Se hacía tarde, en Pilar esperaban los invitados al seminario de heterodoxia económica que vino a presidir Stiglitz, en un subliminal aporte a la campaña de Cristina Kirchner. Un aspecto de la visita que corrió por cuenta de Timerman, quien ya había sumado a Baltasar Garzón a la marcha de la primera dama. Como en el caso de este juez, también en el de Stiglitz faltó el ministro que había sido designado como anfitrión. Es cierto: Rafael Bielsa decidió no asistir a la comida que se le ofreció al español en la Cancillería hace tres semanas y Roberto Lavagna adelantó que no se fotografiaría con Stiglitz. Ambos desataron la ira de la señora de Kirchner, aunque en el caso del titular de Economía hay que admitir que el argumento que utilizó fue el mismo con que se excusó para esa escena en tiempos de Eduardo Duhalde: «No es conveniente que yo aparezca con alguien que critica de esa manera al Fondo en medio de una negociación». «Se acabaron los valientes», habrá pensado Kirchner. O algo peor, cuando se enteró de que varios voceros del ministro daban otro argumento: «Roberto ya dijo que no participaría de la campaña». De todos modos, Federico Poli, Sebastián Katz, Miguel Peirano, Alberto Cammarasa y Arturo O'Connell estuvieron ayer en Pilar para el seminario del neoyorkino. Igual que Martín Redrado, que hasta animó el almuerzo con preguntas. ¿Pidieron permiso al titular del Palacio de Hacienda? En por lo menos tres casos, sí. ¿Rato pasará lista?
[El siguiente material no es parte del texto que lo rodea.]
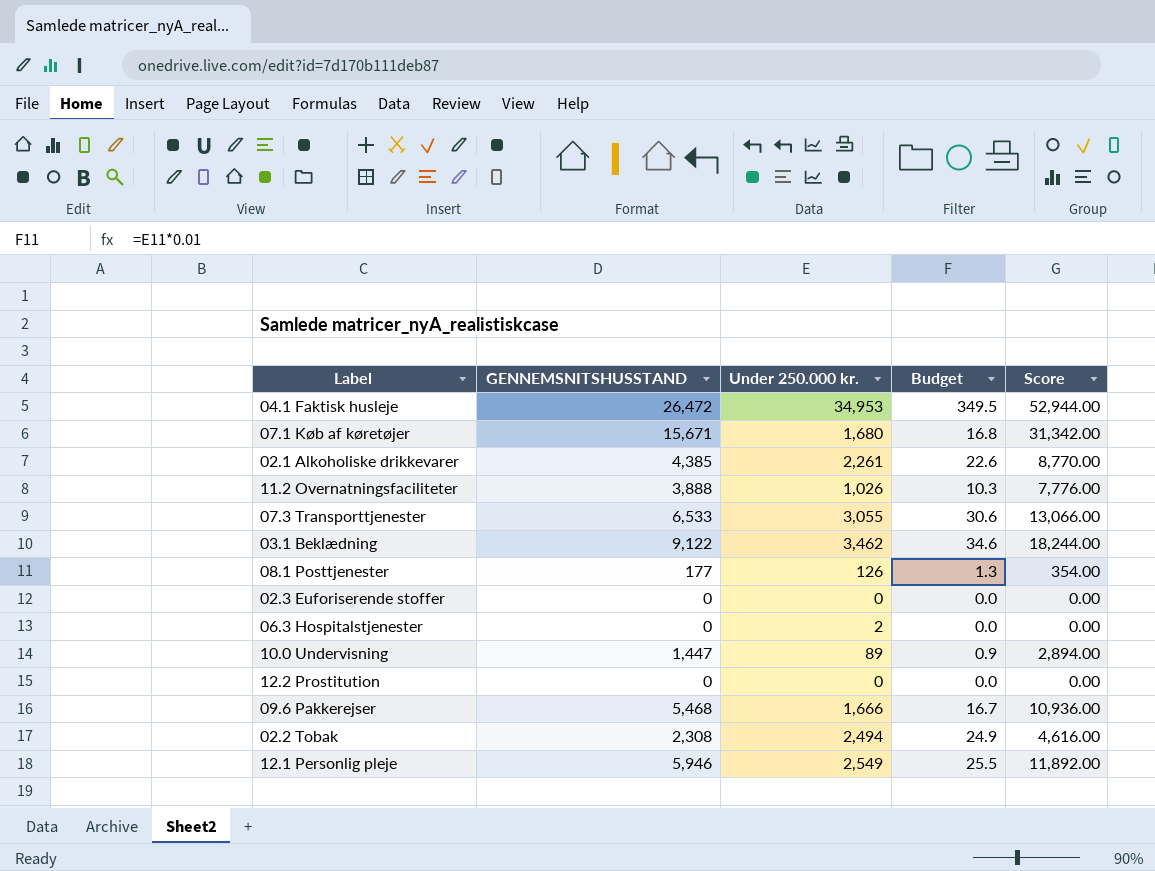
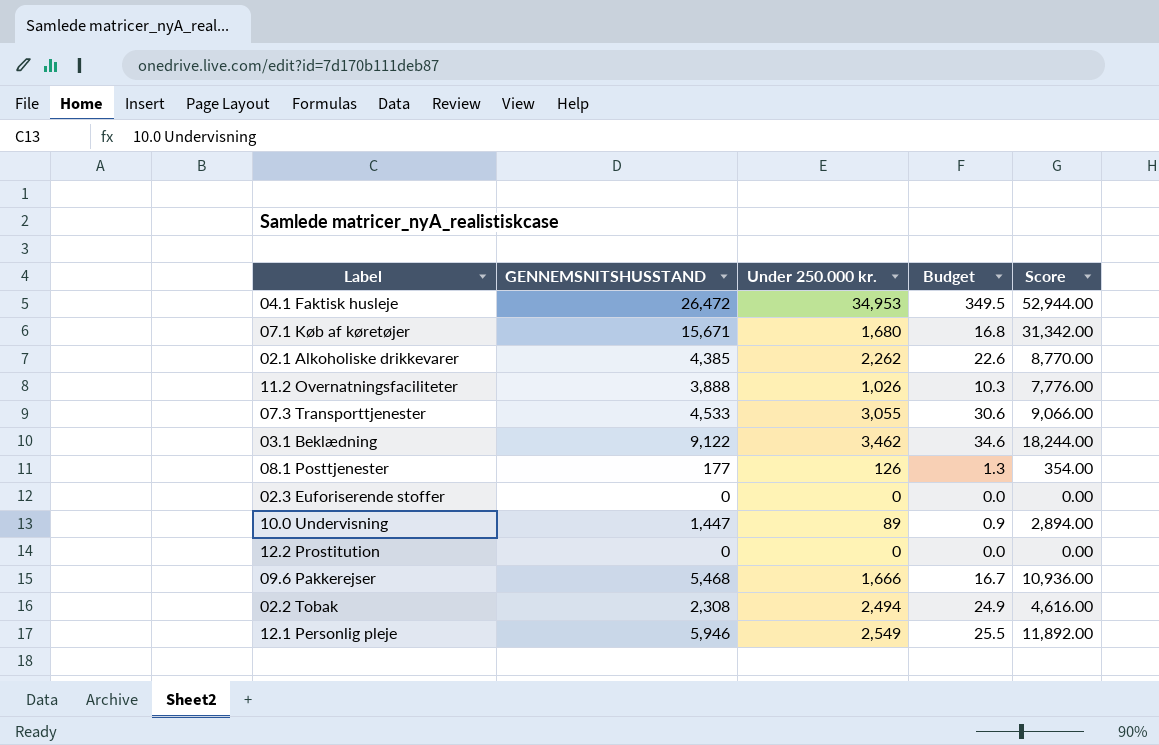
row 06.3 Hospitalstjenester: 0 | 2 | 0.0 | 0.00 -> none
02.1 Alkoholiske drikkevarer | Under 250.000 kr.: 2,261 -> 2,262
07.3 Transporttjenester | GENNEMSNITSHUSSTAND: 6,533 -> 4,533
07.3 Transporttjenester | Score: 13,066.00 -> 9,066.00

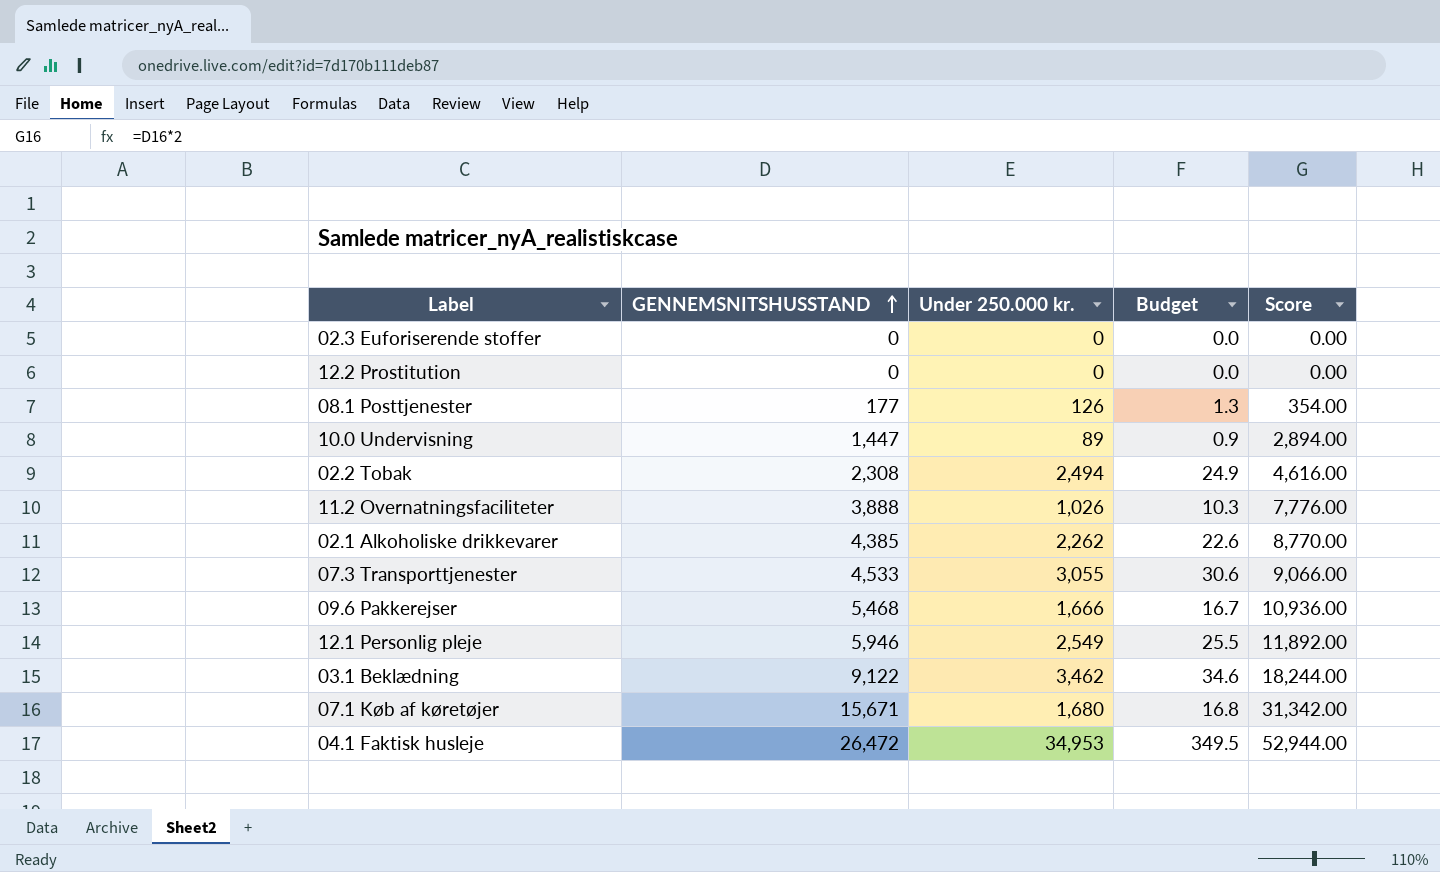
row order: none -> GENNEMSNITSHUSSTAND ascending

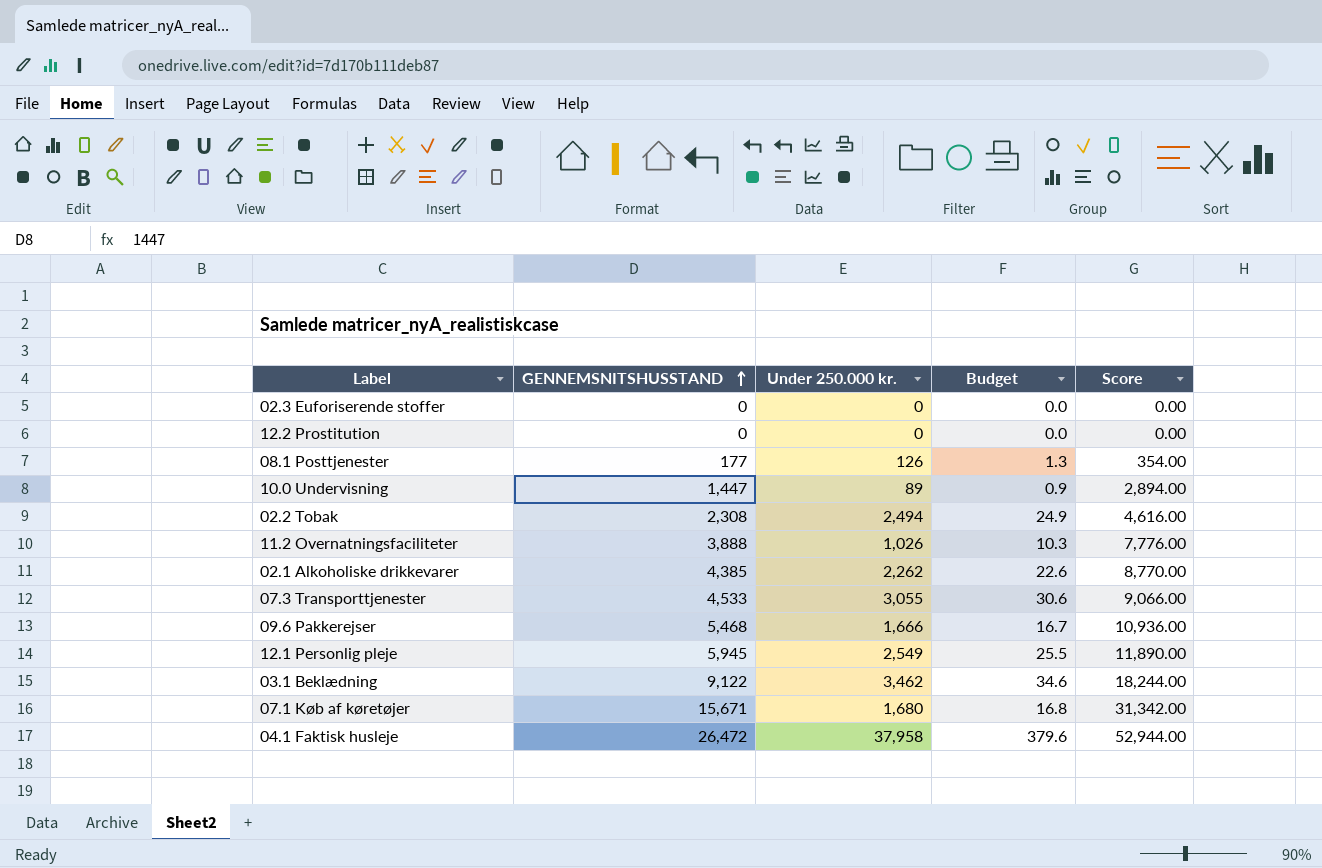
12.1 Personlig pleje | GENNEMSNITSHUSSTAND: 5,946 -> 5,945
12.1 Personlig pleje | Score: 11,892.00 -> 11,890.00
04.1 Faktisk husleje | Under 250.000 kr.: 34,953 -> 37,958
04.1 Faktisk husleje | Budget: 349.5 -> 379.6

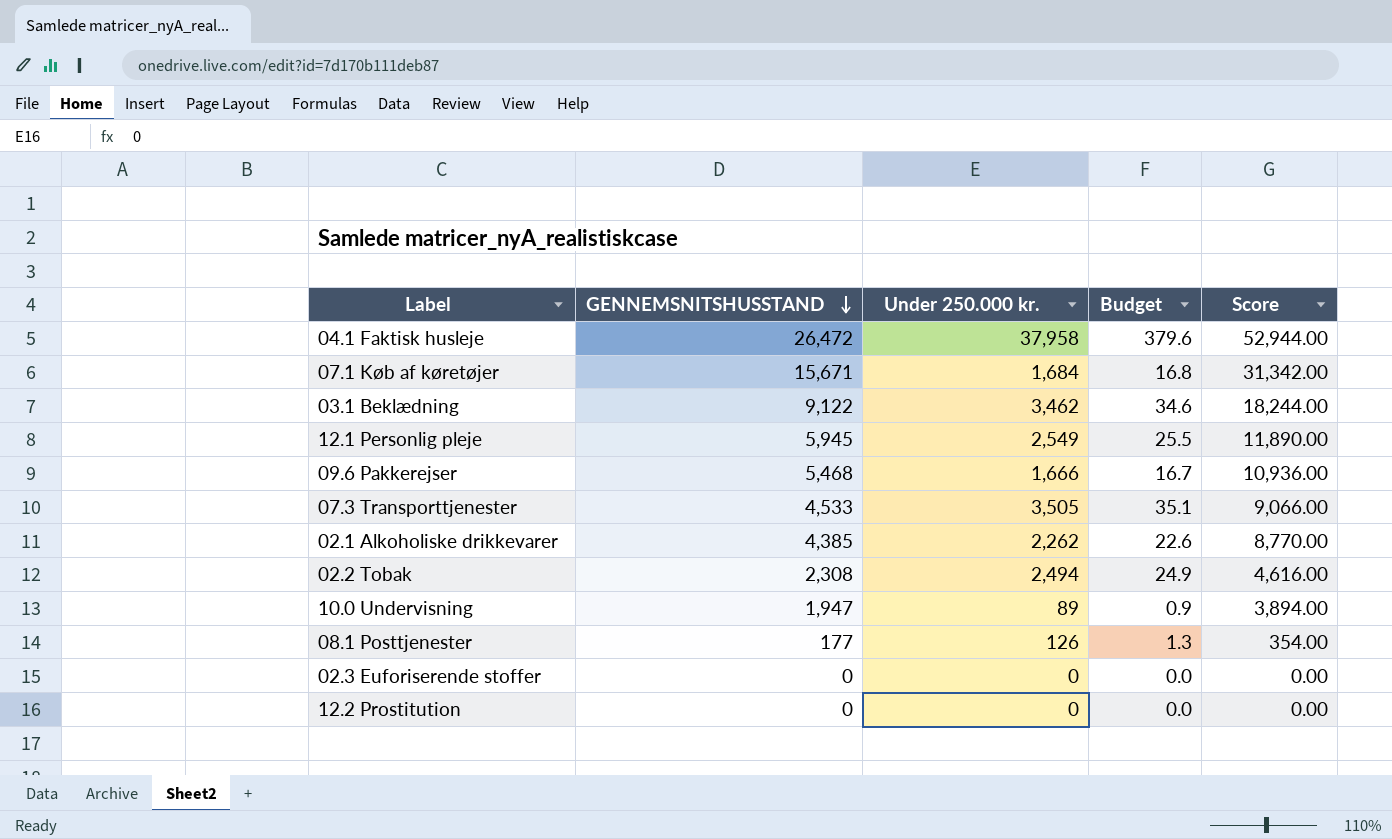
row order: GENNEMSNITSHUSSTAND ascending -> GENNEMSNITSHUSSTAND descending
row 11.2 Overnatningsfaciliteter: 3,888 | 1,026 | 10.3 | 7,776.00 -> none
07.1 Køb af køretøjer | Under 250.000 kr.: 1,680 -> 1,684
07.3 Transporttjenester | Under 250.000 kr.: 3,055 -> 3,505
07.3 Transporttjenester | Budget: 30.6 -> 35.1
10.0 Undervisning | GENNEMSNITSHUSSTAND: 1,447 -> 1,947
10.0 Undervisning | Score: 2,894.00 -> 3,894.00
Antes el orador habló -escoltado por Ocampo, Bernardo Kosakoff y el titular de « Télam», Martín Granovsky- de la necesidad de profundizar el mercado de capitales, garantizar el imperio de la ley, mejorar la división de poderes y hasta del régimen de patentes que debe regir el mercado internacional. Lo escuchó un público afín, aunque no necesariamente kirchnerista: Beatriz Nofal, Juan Manuel Abal Medina, Guillermo Jaim Etcheverry, Nicolás Dujovne, Roberto Frenkel, entre otros.
El salmón, la carne asada y el Rutini atrajeron al mediodía más oyentes. Alberto Fernández -a quien Cristina Kirchner cedió la cabecera con su ausencia-, Bielsa, Carlos Tomada, Jorge Taiana, Felisa Miceli, los gobernadores Julio Cobos y Eduardo Fellner, Javier González Fraga, Mercedes Marcó del Pont, Antonio Cafiero, Alberto Balestrini, Jorge Argüello, Héctor Recalde compartieron el almuerzo.